İmar artışından üretilen alanla elde edilen kazanç, 519 milyar 6 milyon lira. İmara açılan orman alanlarından kazanılan 29 milyar liraya yakın. Kaçak imar mevzuatına aykırı plan artışı 30 proje de olmak üzere toplam 1,5 trilyon lira. 85 milyar dolar. Bu kazanç rant. Kamu bu parandan faydalanmadı.  Bu para 2022 İBB bütçesinin tam 21 katı anlamına geliyor. TOKİ'nin 18 yıllık kentsel dönüşüm faaliyetlerinin 8 katı anlamına geliyor. 

"Bizi kendilerinin 25 yıllık dönemiyle kıyaslıyorlar. İstanbul'a ihanet ettik diyenlerle siyaset yarışı veriyoruz"

Biz şu an bu şehirde birkaç yarış birden veriyoruz. Bitirilmeyen hatta hiç başlanmayan 10 metroda birden çalışıyoruz. Yerin altında 10 binin üzerinde insan çalışıyor. Dev enerji tesislerini kuruyoruz. Belediyenin işi değil ama katı atık yakma tesisi 1.6 milyon insanın enerjisini üretiyor. 

380 bin anneye kart dağıttık, çocuklarıyla birlikte ücretsiz dolaşsınlar diye. Yanlış şehir politikaları üzerinden en derin yoksulluğun yaşandığı kenttir İstanbul. 200 bin çocuğa süt dağıtıyoruz. Tek bir fotoğraf gördünüz mü?  Sayın Cumhurbaşkanı çıkıp sordu, söz verdiniz  yapmadınız dedi.

Şu anda 32 tane kreş var, seneye 10 bin çocuk eğitim olacak. Bizden önce sıfırdı. Her şeyi başkalarına devrettiler. 3 senede 5 bine çıkaran 10 senede yurt sorununu çözer. Bizi kendilerinin 25 yıllık dönemiyle kıyaslıyorlar. İstanbul'a ihanet ettik diyenlerle siyaset yarışı veriyoruz. Söz verdiğimiz işlerde, bütün engellemelerine rağmen en az yüzde 65-70 başarıya ulaştık.
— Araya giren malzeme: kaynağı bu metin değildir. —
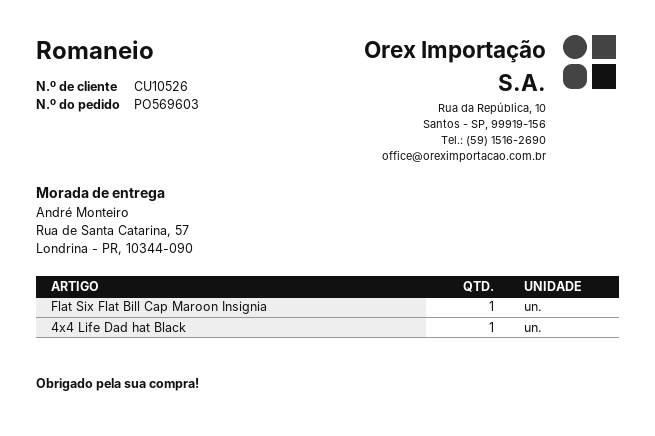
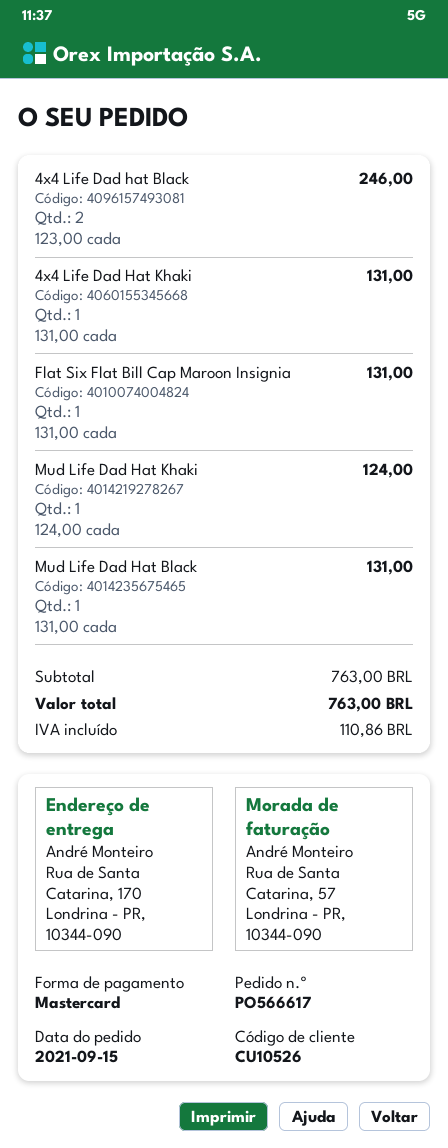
order number: PO569603 -> PO566617
ship to: Rua de Santa Catarina, 57, Londrina - PR, 10344-090 -> Rua de Santa Catarina, 170, Londrina - PR, 10344-090
4x4 Life Dad hat Black: 1 -> 2
4x4 Life Dad Hat Khaki: none -> 1
Mud Life Dad Hat Khaki: none -> 1
Mud Life Dad Hat Black: none -> 1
İBB'nin yaşadığı engellemeler

40'tan fazla yolsuzluk ve usulsüzlük soruşturma dosyalarımıza el konuldu. Halk ekmek için çektiğimiz çileleri gazete ve TV'lerden gördünüz. 300 yeni otobüs alımını cumhurbaşkanı onaylamadı. Bizi zorladılar ancak 160 otobüsü kendi gücümüzle satın aldık. Ancak İstanbul zaman kaybediyor.  Uyduruk kararlarla Galata Kulesi elimizden alındı.

Onların anladığı, bildiği tarzda çılgın projelerin peşinden koşmadık. Akılcı, mantıklı... Rumeli Hisarı neden çürümeye bırakılır. Sarayburnu neden çöplük içindedir? Kara surları neden çökmek halindedir. Biz 100'ün üzerinde restorasyon yapıyoruz. Bir mirasa sahip çıkma konusunda olağanüstü başarılara adım attık.